You go by Doc and your business is called Guitar Doctor. What’s the story?

I got named that when I was six months old by my dad. Nobody knows why or how, but most of my relatives don’t even know my real name. I’ve always been called that.

How does one become a guitar doctor?

I apprenticed for a guy who originally was in aerospace, a really eclectic, crazy old engineer. This guy designed guidance systems for Apollo. He turned into a psychedelified hippy when the astronauts got killed in the ‘60s and 33,000 people got laid off in one fell swoop. He went from that to being a model-builder guitar guy. I apprenticed for him for five years.

So aside from repair work you’re a luthier? What’s that?

That would be a guitar builder. I’ve been designing guitars for years. My thing is semi-hollow electric guitars that are very linear at high volumes and very tone-y like a lot of the old guitars people are paying huge dollars for.

Ever get much irreparable stuff to work on?

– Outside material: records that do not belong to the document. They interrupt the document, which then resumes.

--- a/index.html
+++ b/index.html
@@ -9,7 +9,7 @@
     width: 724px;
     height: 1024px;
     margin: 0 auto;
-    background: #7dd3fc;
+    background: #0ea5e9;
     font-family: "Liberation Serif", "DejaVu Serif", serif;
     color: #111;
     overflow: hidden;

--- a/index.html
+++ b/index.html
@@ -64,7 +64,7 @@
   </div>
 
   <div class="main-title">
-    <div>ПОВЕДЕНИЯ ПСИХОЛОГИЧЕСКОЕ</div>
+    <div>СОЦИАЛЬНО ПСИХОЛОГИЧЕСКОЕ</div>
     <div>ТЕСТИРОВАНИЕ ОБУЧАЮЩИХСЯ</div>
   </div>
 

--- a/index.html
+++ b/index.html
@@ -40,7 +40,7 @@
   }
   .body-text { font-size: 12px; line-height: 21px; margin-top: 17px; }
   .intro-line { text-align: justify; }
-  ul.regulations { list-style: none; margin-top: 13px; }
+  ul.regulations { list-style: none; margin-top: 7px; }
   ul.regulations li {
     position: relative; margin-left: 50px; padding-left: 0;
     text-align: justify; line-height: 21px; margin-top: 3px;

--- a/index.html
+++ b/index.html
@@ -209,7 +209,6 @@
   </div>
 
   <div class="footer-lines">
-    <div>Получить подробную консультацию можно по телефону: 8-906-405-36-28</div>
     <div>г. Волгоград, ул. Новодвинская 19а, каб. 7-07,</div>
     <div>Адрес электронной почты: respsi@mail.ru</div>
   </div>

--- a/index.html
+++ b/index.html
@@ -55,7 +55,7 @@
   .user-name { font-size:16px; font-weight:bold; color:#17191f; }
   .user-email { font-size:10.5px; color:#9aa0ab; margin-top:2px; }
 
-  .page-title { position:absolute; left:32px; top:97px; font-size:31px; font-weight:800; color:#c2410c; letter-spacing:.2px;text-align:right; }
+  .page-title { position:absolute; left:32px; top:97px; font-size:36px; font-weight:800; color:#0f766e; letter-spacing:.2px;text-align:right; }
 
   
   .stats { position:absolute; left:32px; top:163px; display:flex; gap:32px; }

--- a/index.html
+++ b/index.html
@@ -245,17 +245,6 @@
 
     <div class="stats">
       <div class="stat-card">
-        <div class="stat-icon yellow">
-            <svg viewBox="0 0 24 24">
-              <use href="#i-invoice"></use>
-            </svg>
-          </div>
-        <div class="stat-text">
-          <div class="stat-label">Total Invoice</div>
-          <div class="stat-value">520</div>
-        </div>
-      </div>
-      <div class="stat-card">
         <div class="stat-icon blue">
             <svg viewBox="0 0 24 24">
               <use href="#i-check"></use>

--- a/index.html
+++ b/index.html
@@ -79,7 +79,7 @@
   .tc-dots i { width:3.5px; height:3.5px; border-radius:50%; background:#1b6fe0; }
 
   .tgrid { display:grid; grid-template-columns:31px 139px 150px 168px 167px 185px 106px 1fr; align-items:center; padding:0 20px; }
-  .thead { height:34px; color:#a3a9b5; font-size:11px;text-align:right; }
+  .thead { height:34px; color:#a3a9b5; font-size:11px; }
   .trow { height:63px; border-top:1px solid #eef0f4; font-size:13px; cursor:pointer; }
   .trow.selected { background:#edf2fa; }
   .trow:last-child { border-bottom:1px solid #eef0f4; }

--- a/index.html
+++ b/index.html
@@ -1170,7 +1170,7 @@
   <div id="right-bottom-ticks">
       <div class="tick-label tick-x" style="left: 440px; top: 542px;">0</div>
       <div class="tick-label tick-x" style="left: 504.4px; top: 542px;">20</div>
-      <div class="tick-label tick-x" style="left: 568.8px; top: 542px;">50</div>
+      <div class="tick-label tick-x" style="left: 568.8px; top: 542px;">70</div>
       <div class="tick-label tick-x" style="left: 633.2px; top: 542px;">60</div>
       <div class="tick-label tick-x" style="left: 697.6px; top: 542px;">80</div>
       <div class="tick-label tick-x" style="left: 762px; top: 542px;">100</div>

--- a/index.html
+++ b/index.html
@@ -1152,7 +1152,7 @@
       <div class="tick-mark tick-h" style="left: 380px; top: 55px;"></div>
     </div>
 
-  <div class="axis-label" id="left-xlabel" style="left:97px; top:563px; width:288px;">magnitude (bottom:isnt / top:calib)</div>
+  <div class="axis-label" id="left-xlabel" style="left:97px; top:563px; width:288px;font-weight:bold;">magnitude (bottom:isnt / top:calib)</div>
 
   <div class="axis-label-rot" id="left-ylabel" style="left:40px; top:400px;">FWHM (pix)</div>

It happens all the time. People bring me guitars from the turn of the century that their great grandfather owned and it’s been banging around the family forever. They’re falling apart and the realization comes that in order to restore a guitar like that you have to disassemble it, reassemble it and go through a process that’s just not cost effective. If it happens to be a guitar that’s worth $10,000 or $15,000, sure, but that’s not the norm. There were a lot of decent but relatively inexpensive guitars from major companies that some eclectic players used. They’re cool and they do a specific thing, but the fact is they were never great guitars and they’re not worth spending thousands of dollars to restore . . . although I’ve had people do it.

Do new guitars need work?

Almost always. The fact is that no matter what you buy . . . I’ve got guys walking in with $5000 Custom Shop Les Pauls that play terrible because they’ve done what every guitar does: they’ve settled out, they’ve responded to temperature and humidity, and none of the manufacturers—even the high end ones—get seasoned wood anymore. So, new guitars change a tremendous amount.

Do you have a personal favorite guitar?

My personal favorite is a ’61 Dot neck 335. Some guy in the ‘60s sanded the finish off, carved a marijuana leaf on the front of it. That guitar would be worth at least $20,000 if it hadn’t been messed with. I wouldn’t sell it for love or money. The guy got in a car accident in 1970 and became a quadriplegic. The guitar was in the car. I fixed the guitar. He lived another 25 years; he passed away five years ago. Some guys happened to see the guitar sitting in a studio in Costa Mesa and they brought it over and said, “Hey, we thought he would have wanted you to have it.” I thought it was a wonderful gesture. I started playing the damned thing and I realized how magic this particular guitar was.

So two of the same type of guitar might be different?

Absolutely. It’s the wood, it’s the way that particular pickup happened to be wound, the way it’s aged—it’s all of that. That’s the unseen factor. That’s the kind of thing I’ve studied over the years. That’s why the stuff that I build sounds good. That’s the one thing I was taught to do—observe. Observe the idiosyncrasies more than the sameness. That’s why I think I build a little better mousetrap. The stuff that comes out of this shop is the stuff that players want.